*** Opening of RECORDS SUPPLIED ***

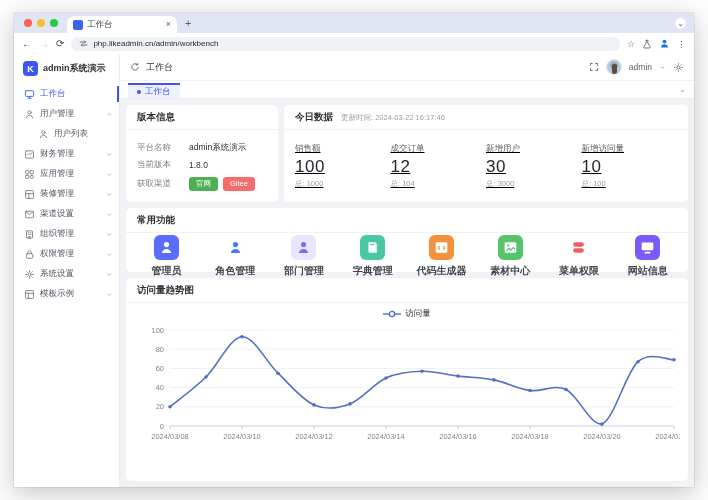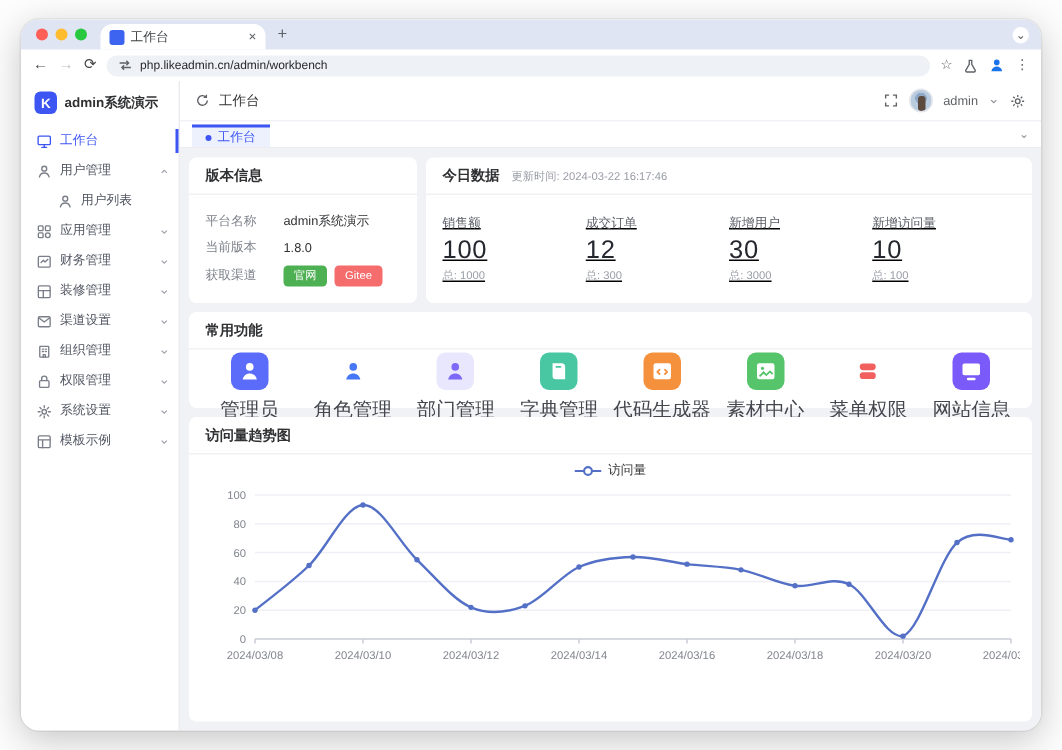--- a/index.html
+++ b/index.html
@@ -1,17 +1,17 @@
 <!DOCTYPE html>
 <html><head>
 <meta charset="utf-8">
 <style>
   * { margin:0; padding:0; box-sizing:border-box; }
   html,body { width:708px; height:500px; background:#fdfdfd; font-family:"Liberation Sans","DejaVu Sans",sans-serif; overflow:hidden; }
-  .window { position:absolute; left:14px; top:13px; width:680px; height:474px; border-radius:12px; overflow:hidden;
+  .window { position:absolute; left:14px; top:13px; width:680px; height:474px; border-radius:0; overflow:hidden;
             box-shadow:0 6px 24px rgba(0,0,0,.22), 0 0 0 1px rgba(0,0,0,.06); background:#fff; display:flex; flex-direction:column; }
   
   .tabstrip { height:20px; background:#dfe5f2; display:flex; align-items:flex-end; flex:none; position:relative; }
   .lights { display:flex; gap:5px; align-items:center; margin:0 9px 6px 10px; }
   .light { width:8px; height:8px; border-radius:50%; }
   .l-red{background:#ff5f57}.l-yellow{background:#febc2e}.l-green{background:#28c840}
   .tab { background:#fff; border-radius:8px 8px 0 0; height:17px; width:110px; display:flex; align-items:center; padding:0 6px; gap:4px; }
   .favicon { width:10px; height:10px; border-radius:2px; background:#3c64f0; color:#fff; font-size:6px; font-weight:bold; display:flex; align-items:center; justify-content:center; flex:none; }
   .tab-title { font-size:8.5px; color:#3c4043; white-space:nowrap; overflow:hidden; flex:1; }
   .tab-close { font-size:9px; color:#5f6368; line-height:1; }
@@ -65,21 +65,21 @@
   .today-card { flex:1; }
   .stats { flex:1; display:flex; padding:4px 11px; }
   .stat { flex:1; display:flex; flex-direction:column; justify-content:center; gap:2px;text-decoration:underline; }
   .stat-label { font-size:8.5px; color:#5a5e66; }
   .stat-value { font-size:17px; color:#25272e; letter-spacing:.5px; }
   .stat-total { font-size:7.5px; color:#9a9da6; }
   .quick-card { height:64px; flex:none; }
   .quick-body { flex:1; display:flex; align-items:center; padding:2px 6px; }
   .qitem { flex:1; display:flex; flex-direction:column; align-items:center; gap:4px; cursor:pointer; }
   .qicon { width:25px; height:25px; border-radius:6px; display:flex; align-items:center; justify-content:center; }
-  .qlabel { font-size:13px; color:#43464d; white-space:nowrap; }
+  .qlabel { font-size:10px; color:#43464d; white-space:nowrap;font-weight:bold; }
   .chart-card { flex:1; min-height:0; }
   .legend { display:flex; justify-content:center; align-items:center; gap:4px; padding-top:5px; flex:none; }
   .legend-label { font-size:8.5px; color:#333; }
   .chart-wrap { flex:1; display:flex; justify-content:center; min-height:0; }
   .tick { font-size:7.5px; fill:#81858d; font-family:"Liberation Sans",sans-serif; }
 </style>
 </head>
 <body>
 
 <div class="window">
@@ -146,36 +146,36 @@
           </div>
           <div class="mi sub">
             <svg width="11" height="11" viewBox="0 0 14 14" fill="none" stroke="#7a7e88" stroke-width="1.15" stroke-linecap="round" stroke-linejoin="round">
               <circle cx="7" cy="4.4" r="2.1"></circle>
               <path d="M2.9 11.4c.6-2.2 2.2-3.3 4.1-3.3s3.5 1.1 4.1 3.3"></path>
             </svg>
             <span class="lab">用户列表</span>
           </div>
           <div class="mi">
             <svg width="11" height="11" viewBox="0 0 14 14" fill="none" stroke="#7a7e88" stroke-width="1.15" stroke-linecap="round" stroke-linejoin="round">
+              <rect x="2" y="2.4" width="10" height="9.2" rx="1"></rect>
+              <path d="M4.3 7.6l1.9-1.9 1.5 1.5 2.4-2.4"></path>
+            </svg>
+            <span class="lab">财务管理</span>
+            <svg class="chev" width="7" height="7" viewBox="0 0 14 14" fill="none" stroke="#a0a3ab" stroke-width="1.6">
+              <path d="M3.5 5.5L7 9l3.5-3.5"></path>
+            </svg>
+          </div>
+          <div class="mi">
+            <svg width="11" height="11" viewBox="0 0 14 14" fill="none" stroke="#7a7e88" stroke-width="1.15" stroke-linecap="round" stroke-linejoin="round">
               <rect x="2" y="2" width="4" height="4" rx=".8"></rect>
               <rect x="8" y="2" width="4" height="4" rx=".8"></rect>
               <rect x="2" y="8" width="4" height="4" rx=".8"></rect>
               <rect x="8" y="8" width="4" height="4" rx="2"></rect>
             </svg>
             <span class="lab">应用管理</span>
-            <svg class="chev" width="7" height="7" viewBox="0 0 14 14" fill="none" stroke="#a0a3ab" stroke-width="1.6">
-              <path d="M3.5 5.5L7 9l3.5-3.5"></path>
-            </svg>
-          </div>
-          <div class="mi">
-            <svg width="11" height="11" viewBox="0 0 14 14" fill="none" stroke="#7a7e88" stroke-width="1.15" stroke-linecap="round" stroke-linejoin="round">
-              <rect x="2" y="2.4" width="10" height="9.2" rx="1"></rect>
-              <path d="M4.3 7.6l1.9-1.9 1.5 1.5 2.4-2.4"></path>
-            </svg>
-            <span class="lab">财务管理</span>
             <svg class="chev" width="7" height="7" viewBox="0 0 14 14" fill="none" stroke="#a0a3ab" stroke-width="1.6">
               <path d="M3.5 5.5L7 9l3.5-3.5"></path>
             </svg>
           </div>
           <div class="mi">
             <svg width="11" height="11" viewBox="0 0 14 14" fill="none" stroke="#7a7e88" stroke-width="1.15" stroke-linecap="round" stroke-linejoin="round">
               <rect x="2" y="2" width="10" height="10" rx="1"></rect>
               <path d="M2 6h10M6.2 6v6"></path>
             </svg>
             <span class="lab">装修管理</span>
@@ -299,21 +299,21 @@
             </div>
             <div class="stats" id="stats">
                 <div class="stat">
                   <span class="stat-label">销售额</span>
                   <span class="stat-value">100</span>
                   <span class="stat-total">总: 1000</span>
                 </div>
                 <div class="stat">
                   <span class="stat-label">成交订单</span>
                   <span class="stat-value">12</span>
-                  <span class="stat-total">总: 300</span>
+                  <span class="stat-total">总: 104</span>
                 </div>
                 <div class="stat">
                   <span class="stat-label">新增用户</span>
                   <span class="stat-value">30</span>
                   <span class="stat-total">总: 3000</span>
                 </div>
                 <div class="stat">
                   <span class="stat-label">新增访问量</span>
                   <span class="stat-value">10</span>
                   <span class="stat-total">总: 100</span>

*** Close of RECORDS SUPPLIED ***

PROBLEM REQUIREMENTS:
Filter the listing so that only lines holding the word "sans" remain, and copy those lines.

FINAL ANSWER:
   html,body { width:708px; height:500px; background:#fdfdfd; font-family:"Liberation Sans","DejaVu Sans",sans-serif; overflow:hidden; }
   .tick { font-size:7.5px; fill:#81858d; font-family:"Liberation Sans",sans-serif; }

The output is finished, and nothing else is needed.